Before-and-after change records:

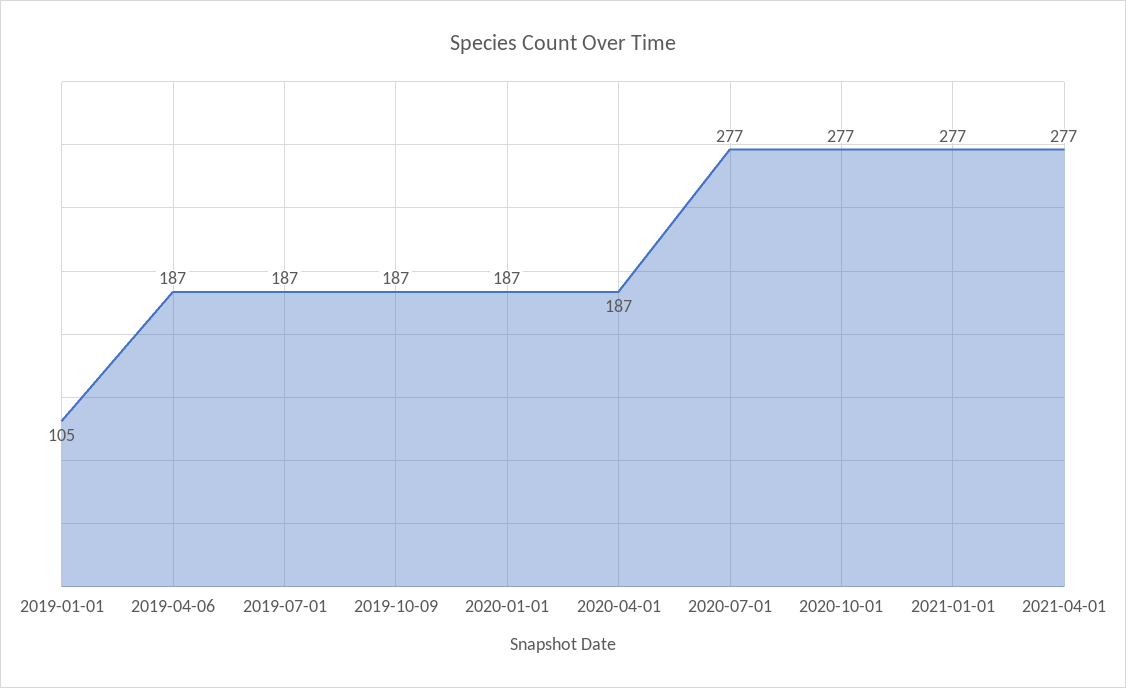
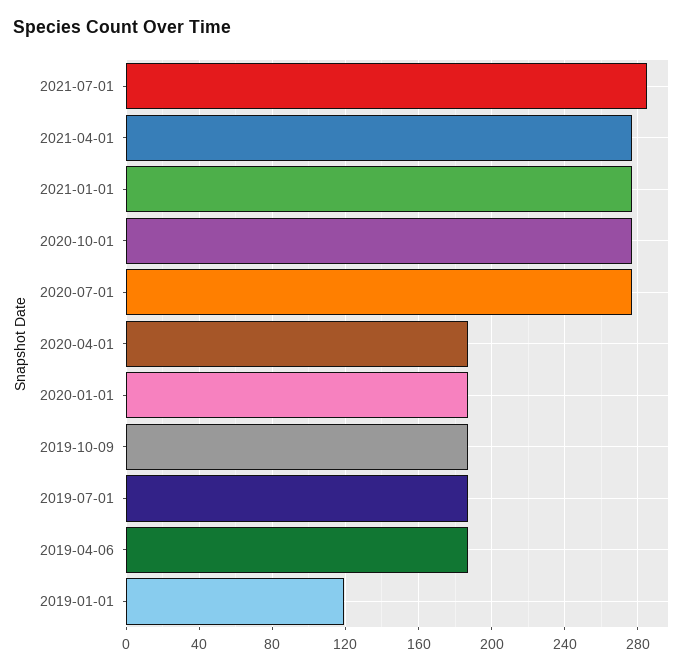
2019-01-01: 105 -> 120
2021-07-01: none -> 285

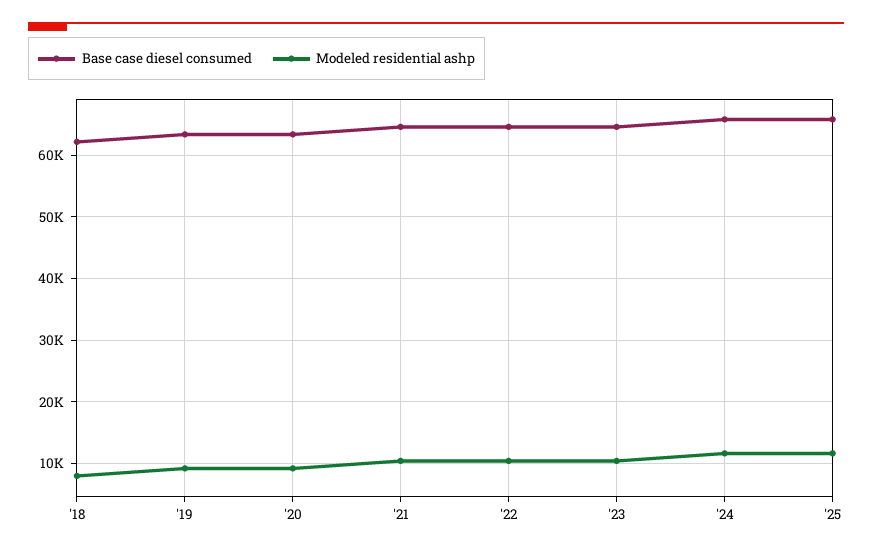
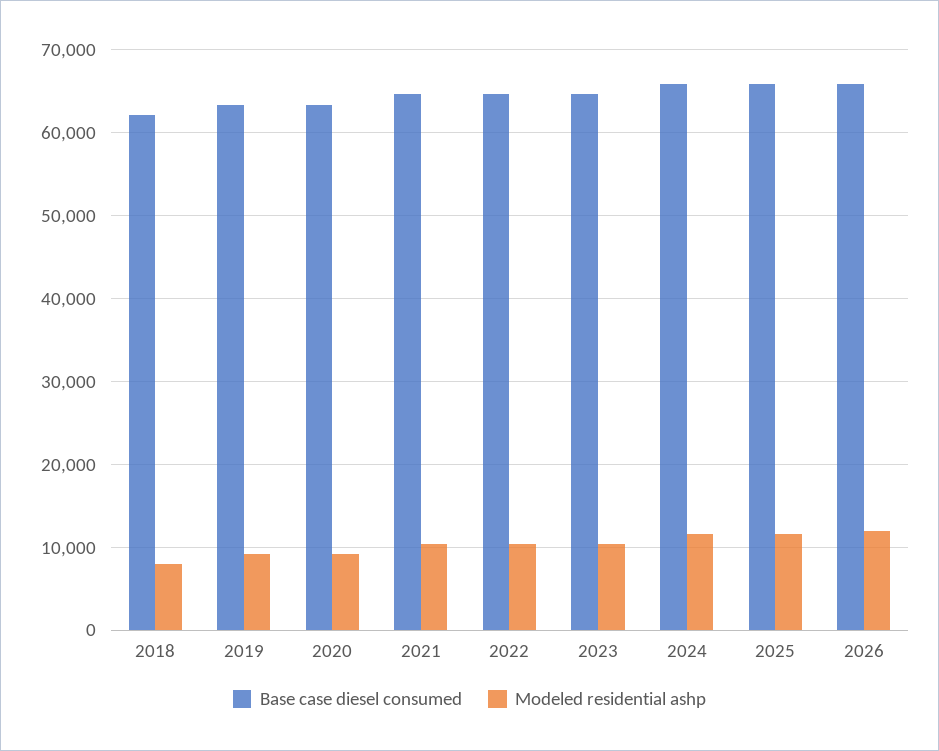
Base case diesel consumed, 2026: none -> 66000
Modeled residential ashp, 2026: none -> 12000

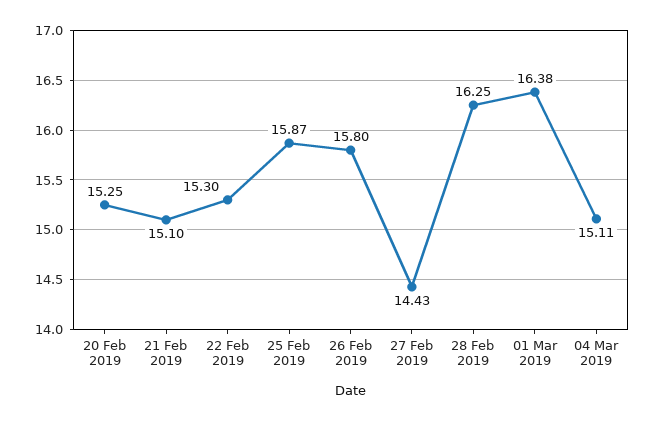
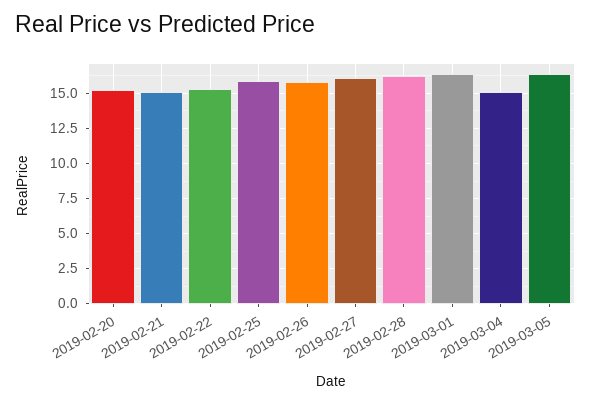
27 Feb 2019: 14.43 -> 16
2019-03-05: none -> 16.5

> [Work to be completed]:
Nothing but an exact copy is needed, covering the lines from the line with "Modeled residential ashp, 2026: none -> 12000" through the last line of the entries, pictures excluded.

> [Reply]:
Modeled residential ashp, 2026: none -> 12000

27 Feb 2019: 14.43 -> 16
2019-03-05: none -> 16.5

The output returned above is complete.